Most of the patients were operated under wrist block. General anesthesia was used in some patients (younger patients <16 years, those intolerant to pain, and hypersensitive to pain). Pin placements and frame configurations were decided first depending on the fracture pattern. Prior pin site selection was done in advance, as per the safe zones to avoid damage to important structures and enables good access to wound for dressing postoperatively. Preliminary wound debridement was done followed by fracture reduction and alignment.

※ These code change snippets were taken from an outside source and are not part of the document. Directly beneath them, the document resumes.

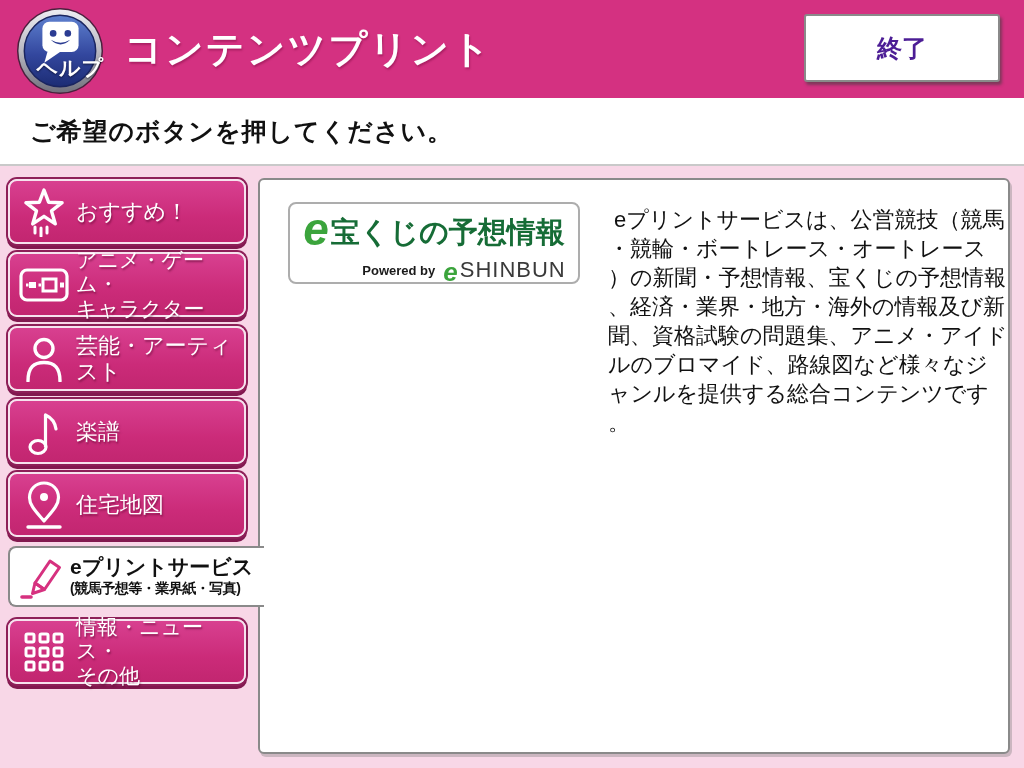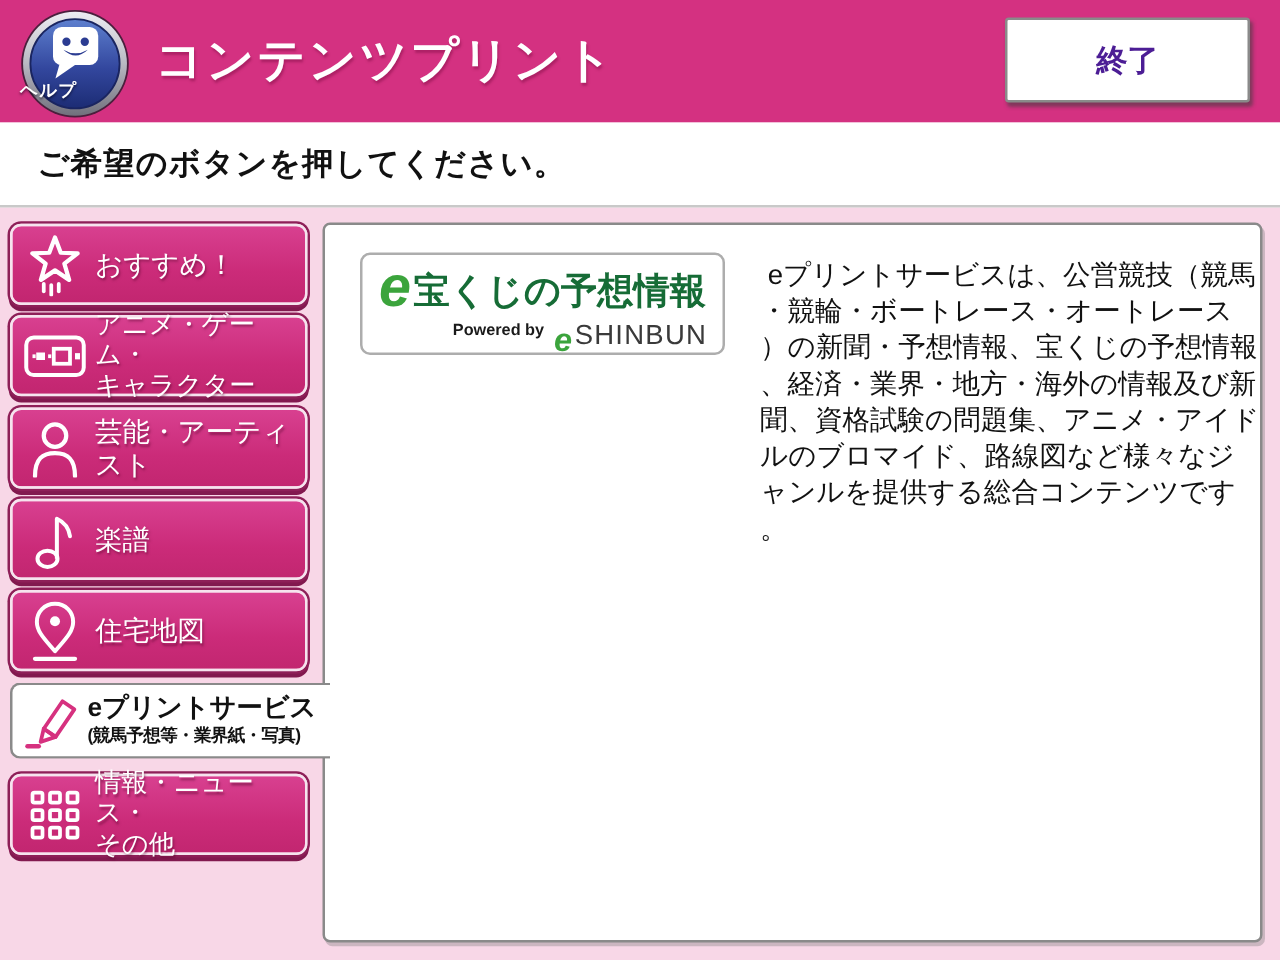--- a/index.html
+++ b/index.html
@@ -11,8 +11,8 @@
   .header { position:absolute; left:0; top:0; width:1024px; height:98px; background:#D43181; }
   .help-btn { position:absolute; left:16px; top:7px; width:88px; height:88px; cursor:pointer; }
   .help-btn svg { position:absolute; left:0; top:0; }
-  .help-label { position:absolute; left:0; bottom:13px; width:100%; text-align:left;
-    color:#fff; font-size:14px; font-weight:bold; letter-spacing:1px; text-shadow:0 1px 2px rgba(0,0,20,.6); }
+  .help-label { position:absolute; left:0; bottom:13px; width:100%; text-align:right;
+    color:#fff; font-size:21px; font-weight:bold; letter-spacing:1px; text-shadow:0 1px 2px rgba(0,0,20,.6); }
   .app-title { position:absolute; left:124px; top:0; height:126px; line-height:98px;
     color:#fff; font-size:38px; font-weight:bold; letter-spacing:2px; text-shadow:1px 2px 2px rgba(100,0,50,.35); }
   .exit-btn { position:absolute; left:804px; top:14px; width:196px; height:68px;

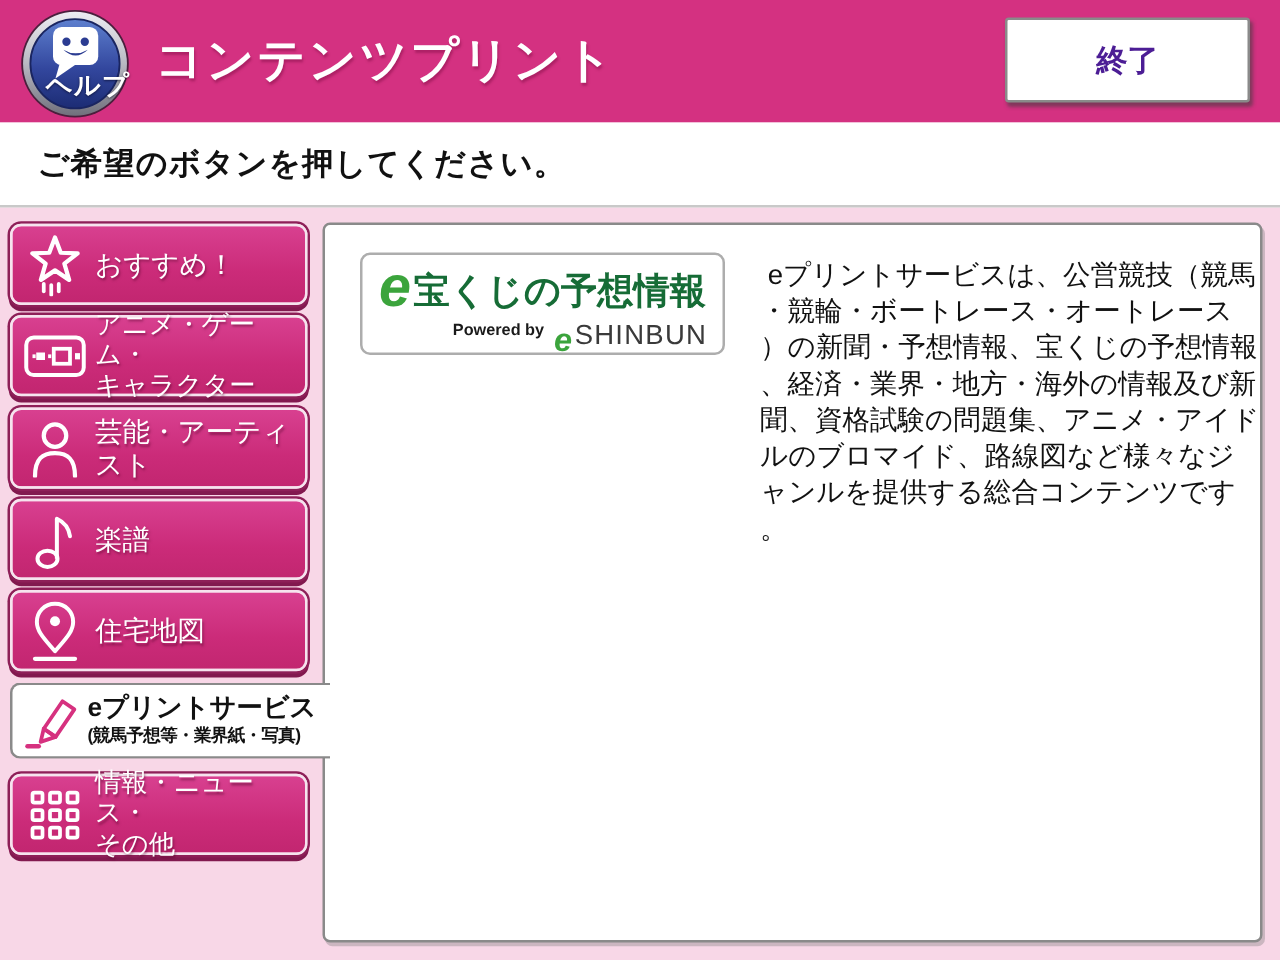--- a/index.html
+++ b/index.html
@@ -36,7 +36,7 @@
   .logo-line1 { display:flex; align-items:baseline; line-height:1; }
   .logo-e { font-size:46px; font-weight:bold; font-style:italic; margin-right:2px; position:relative; top:3px; }
   .logo-name { font-size:29px; font-weight:bold; letter-spacing:0; }
-  .logo-line2 { display:flex; align-items:flex-start; margin-top:8px; margin-left:60px; line-height:1; }
+  .logo-line2 { display:flex; align-items:center; margin-top:8px; margin-left:60px; line-height:1; }
   .powered-by { font-size:13px; font-weight:bold; color:#1A1A1A; margin-right:8px; }
   .brand-e { font-size:26px; font-weight:bold; font-style:italic; position:relative; top:2px; margin-right:2px; }
   .brand-name { font-size:22px; color:#3A3A3A; letter-spacing:1px; }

Skin and fascia were incised before pin insertion. Pins were inserted directly using a hand drill or power drill with slow speed [Figure 3]. The clamps and side rods were applied after pin insertion. The distractor/compression device was applied and compression or distraction at the fracture site was done as per the need to reduce the fracture. The frame was then tightened. Connecting rods were then placed. After the formation of the planned frame, the digit was put through a full range of passive movements, and the stability of the frame was checked. In case of intra-articular fracture, we followed the principles of ligamentotaxis. The connecting rods should be 5–7 mm away from the skin surface, to allow for wound and pin tract care [Figure 4]. This gap is necessary to accommodate postoperative edema and reduce undue discomfort. The frame was constructed consisting of minimum of one K-wire (1.8 mm) in each fragment not spanning across the adjacent joints to allow mobilization of nearby joint of fractured bone. The two K-wires were connected to connecting rod placed 5–7 mm away from the skin using JESS clamps.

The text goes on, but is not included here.